→ **EXERCISE**
Leave every image out, and print the remaining lines below exactly.

→ **EXTRACTED RECORDS**
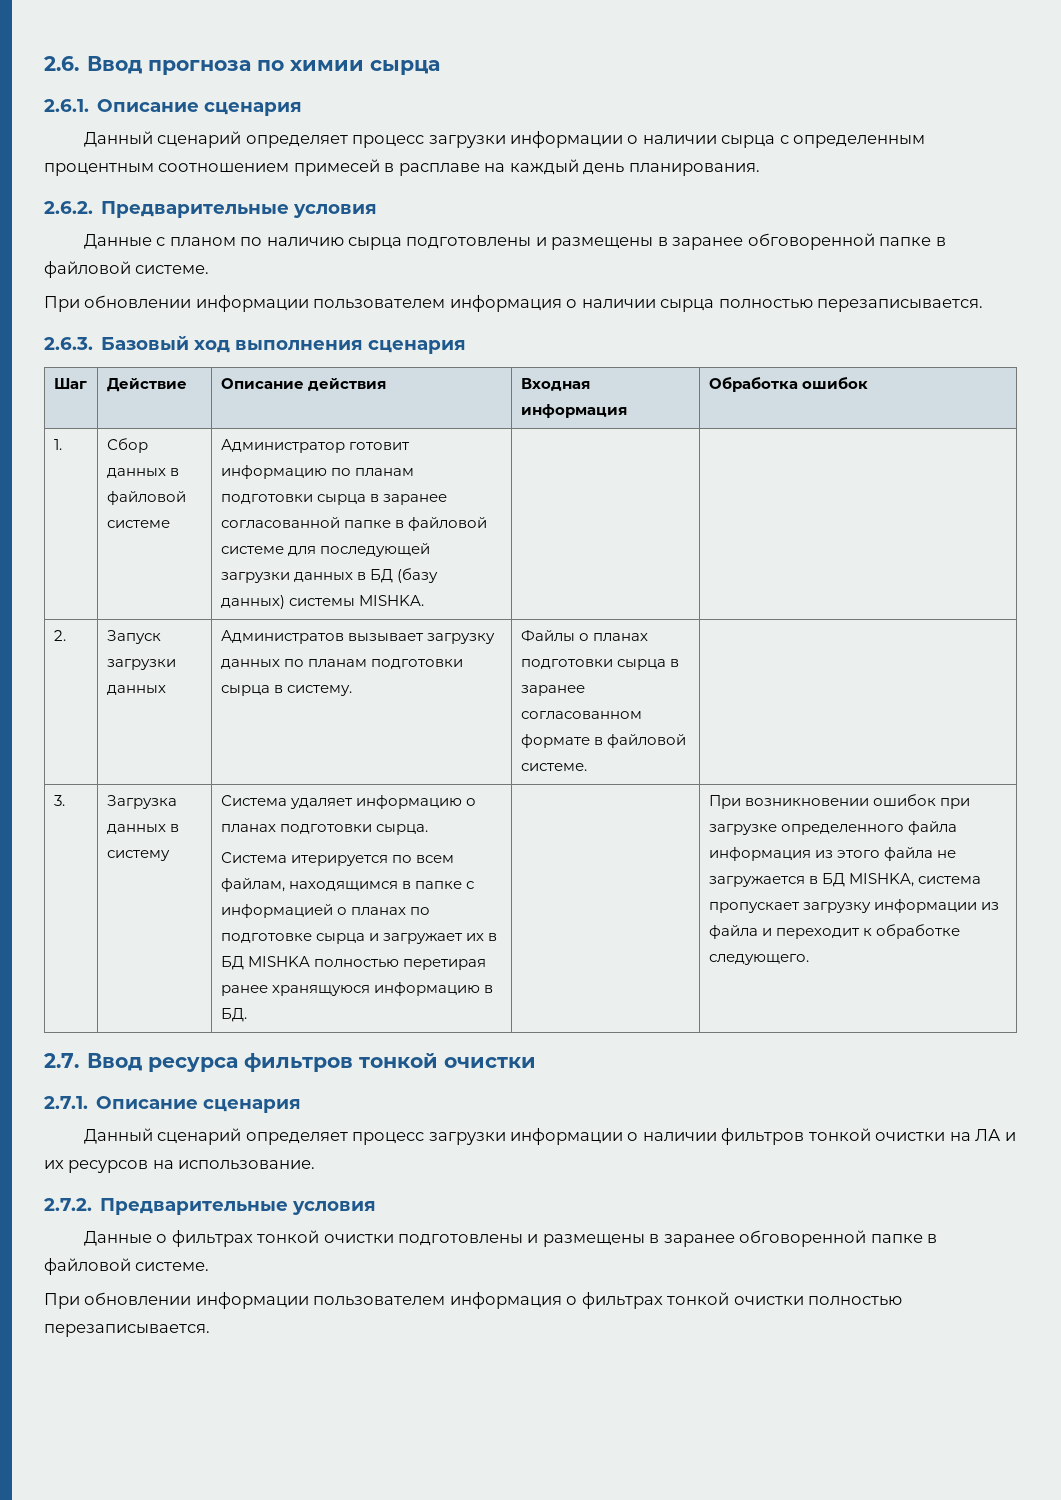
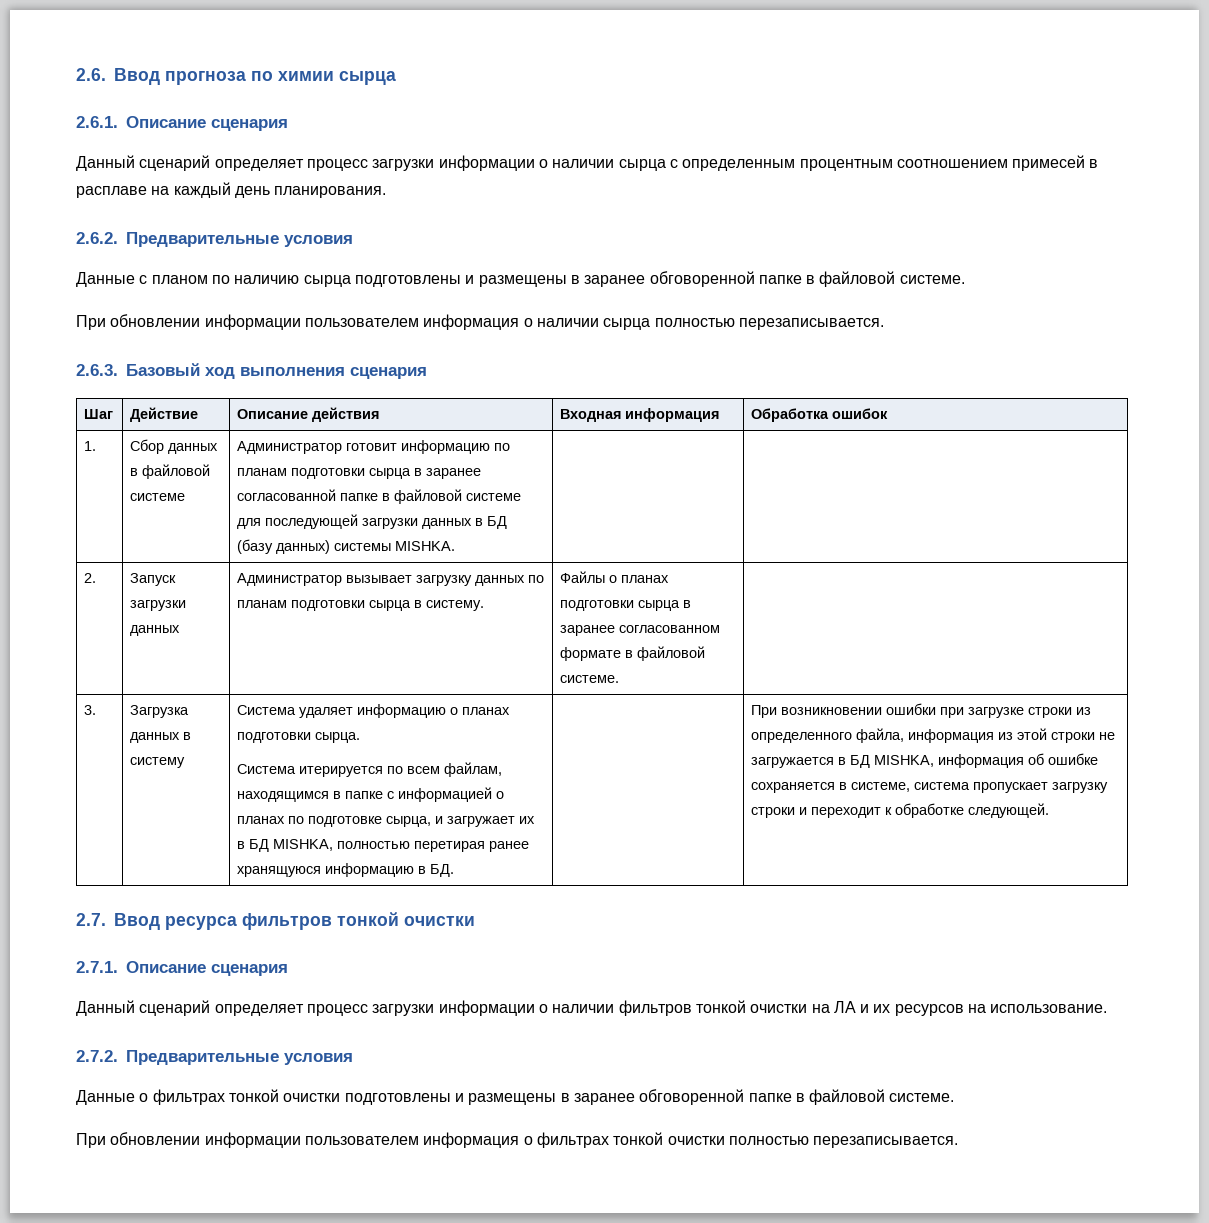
- 2. | Запуск загрузки данных | Администратов вызывает загрузку данных по планам подготовки сырца в систему. | Файлы о планах подготовки сырца в заранее согласованном формате в файловой системе. |
+ 2. | Запуск загрузки данных | Администратор вызывает загрузку данных по планам подготовки сырца в систему. | Файлы о планах подготовки сырца в заранее согласованном формате в файловой системе. |
- Система итерируется по всем файлам, находящимся в папке с информацией о планах по подготовке сырца и загружает их в БД MISHKA полностью перетирая ранее хранящуюся информацию в БД.
+ Система итерируется по всем файлам, находящимся в папке с информацией о планах по подготовке сырца, и загружает их в БД MISHKA, полностью перетирая ранее хранящуюся информацию в БД.
- При возникновении ошибок при загрузке определенного файла информация из этого файла не загружается в БД MISHKA, система пропускает загрузку информации из файла и переходит к обработке следующего.
+ При возникновении ошибки при загрузке строки из определенного файла, информация из этой строки не загружается в БД MISHKA, информация об ошибке сохраняется в системе, система пропускает загрузку строки и переходит к обработке следующей.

→ **OUTPUT BELOW**
- 2. | Запуск загрузки данных | Администратов вызывает загрузку данных по планам подготовки сырца в систему. | Файлы о планах подготовки сырца в заранее согласованном формате в файловой системе. |
+ 2. | Запуск загрузки данных | Администратор вызывает загрузку данных по планам подготовки сырца в систему. | Файлы о планах подготовки сырца в заранее согласованном формате в файловой системе. |
- Система итерируется по всем файлам, находящимся в папке с информацией о планах по подготовке сырца и загружает их в БД MISHKA полностью перетирая ранее хранящуюся информацию в БД.
+ Система итерируется по всем файлам, находящимся в папке с информацией о планах по подготовке сырца, и загружает их в БД MISHKA, полностью перетирая ранее хранящуюся информацию в БД.
- При возникновении ошибок при загрузке определенного файла информация из этого файла не загружается в БД MISHKA, система пропускает загрузку информации из файла и переходит к обработке следующего.
+ При возникновении ошибки при загрузке строки из определенного файла, информация из этой строки не загружается в БД MISHKA, информация об ошибке сохраняется в системе, система пропускает загрузку строки и переходит к обработке следующей.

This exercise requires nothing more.